I think the idea of "peacetime" is probably outdated. Not in the sense that I think people should fight, but in the sense that their fighting will no longer be limited to certain geographic areas, and people will fight, so all of us will be at constant risk of both infrastructural damage and violent death.
I don't think peacetime is outdated, but we do live in a time of increasing tensions and classical and asymetric conflicts, mixed with an increasing amount of people who believe they have nothing left to loose. So yes, I also prefer the concept of local ressilience as opposed to having many critical infrastructure points where everything else will collapse if those are damaged. Solar, Wind and batteries can go a long way here, to keep at least critical systems running.
I don't think any of tensions, classical conflicts, asymmetric conflicts, the amount of people with nothing left to "loose", or all of these together, are at particularly unusual levels compared to the previous 6000 years, though they're higher than they were 20 years ago. But, for most of that time, warfare was geographically localized; you could avoid directly experiencing warfare by not being a soldier and living inside a country that wasn't being actively invaded, or on the national border between two countries that weren't at war with each other or being actively invaded. Sometimes that was easier said than done, but most people managed it most of the time.

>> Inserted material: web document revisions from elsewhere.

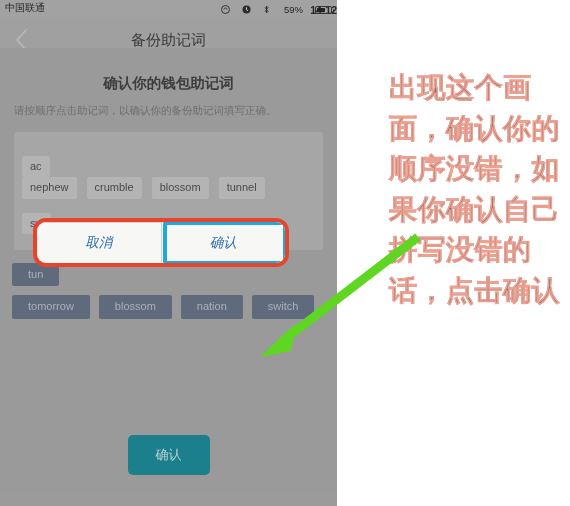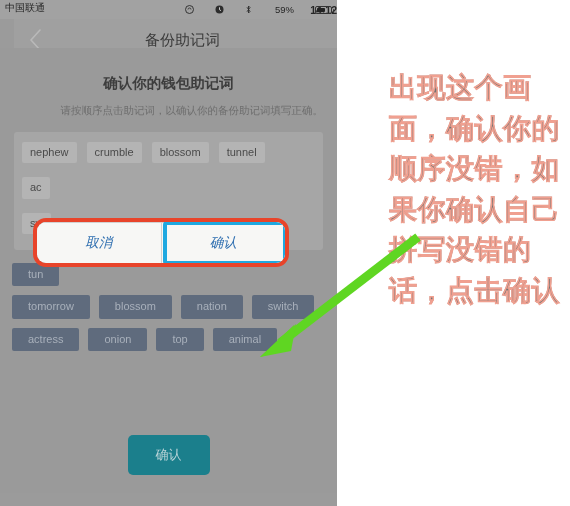--- a/index.html
+++ b/index.html
@@ -38,7 +38,7 @@
     position:absolute;left:0;right:0;text-align:right;
     font-size:10.5px;font-weight:bold;color:#262626;
   }
-  .sb-right{margin-left:auto;display:flex;align-items:center;gap:21px;position:relative;z-index:2;}
+  .sb-right{margin-left:auto;display:flex;align-items:center;gap:12px;position:relative;z-index:2;}
   .ic{width:9px;height:9px;display:inline-block;}
   .batt{
     width:17px;height:8px;border:1px solid #333;border-radius:2px;

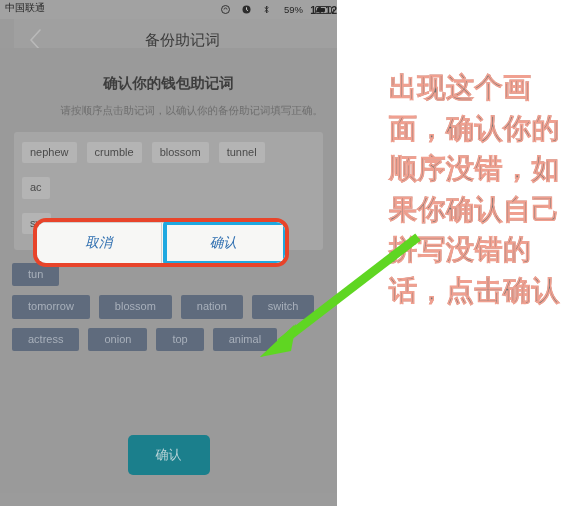--- a/index.html
+++ b/index.html
@@ -53,7 +53,7 @@
 
   
   #navbar{
-    position:absolute;left:14px;top:19px;width:337px;height:42px;
+    position:absolute;left:0;top:19px;width:337px;height:42px;
     background:#a0a0a0;
     display:flex;align-items:center;
   }

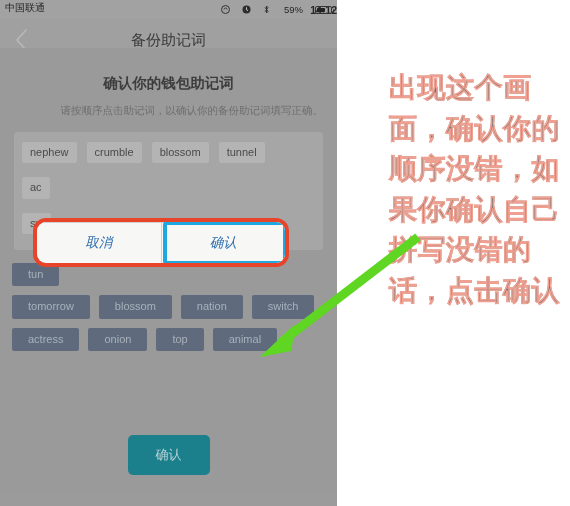--- a/index.html
+++ b/index.html
@@ -79,7 +79,6 @@
   #subtext{
     font-size:10.5px;color:#6e6e6e;line-height:1.55;
     margin:9px 14px 0 14px;
-    text-align:right;
   }
 
   

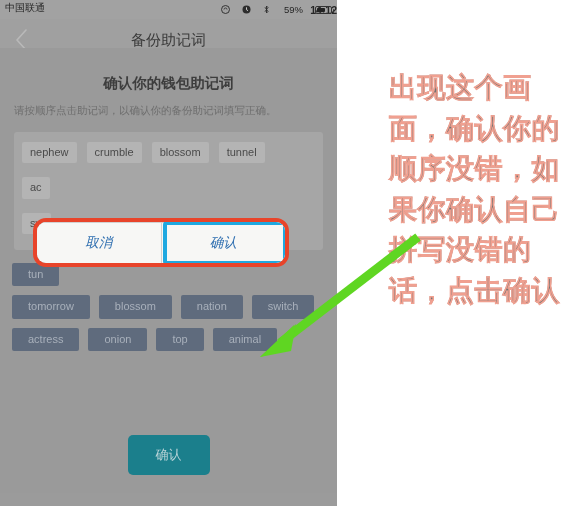--- a/index.html
+++ b/index.html
@@ -233,14 +233,14 @@
     <div id="subtext">请按顺序点击助记词，以确认你的备份助记词填写正确。</div>
 
     <div id="answerbox">
+      <div class="chiprow" style="margin-top:14px">
+        <span class="chip">ac</span>
+      </div>
       <div class="chiprow">
         <span class="chip">nephew</span>
         <span class="chip">crumble</span>
         <span class="chip">blossom</span>
         <span class="chip">tunnel</span>
-      </div>
-      <div class="chiprow" style="margin-top:14px">
-        <span class="chip">ac</span>
       </div>
       <div class="chiprow" style="margin-top:14px">
         <span class="chip">sw</span>

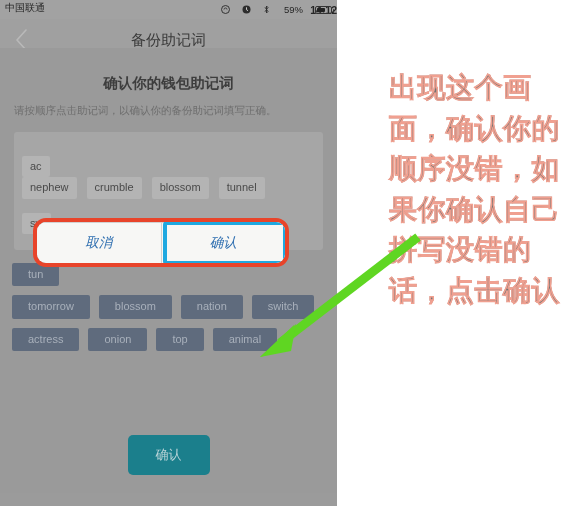--- a/index.html
+++ b/index.html
@@ -257,12 +257,6 @@
         <span class="chip-sel">nation</span>
         <span class="chip-sel">switch</span>
       </div>
-      <div class="poolrow">
-        <span class="chip-sel">actress</span>
-        <span class="chip-sel">onion</span>
-        <span class="chip-sel">top</span>
-        <span class="chip-sel">animal</span>
-      </div>
     </div>
 
     <div id="bottomconfirm">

Even without autonomous weapons, we're rapidly moving toward the future of borderless war without end so vividly envisioned in Slaughterbots https://www.youtube.com/watch?v=9CO6M2HsoIA. Ukraine is already an order of magnitude past the headline number it opens with, "Customer pilots directed almost 3,000 precision strikes last year."
Local ressilence is needed in any case and mass produced batteries can provide that safety.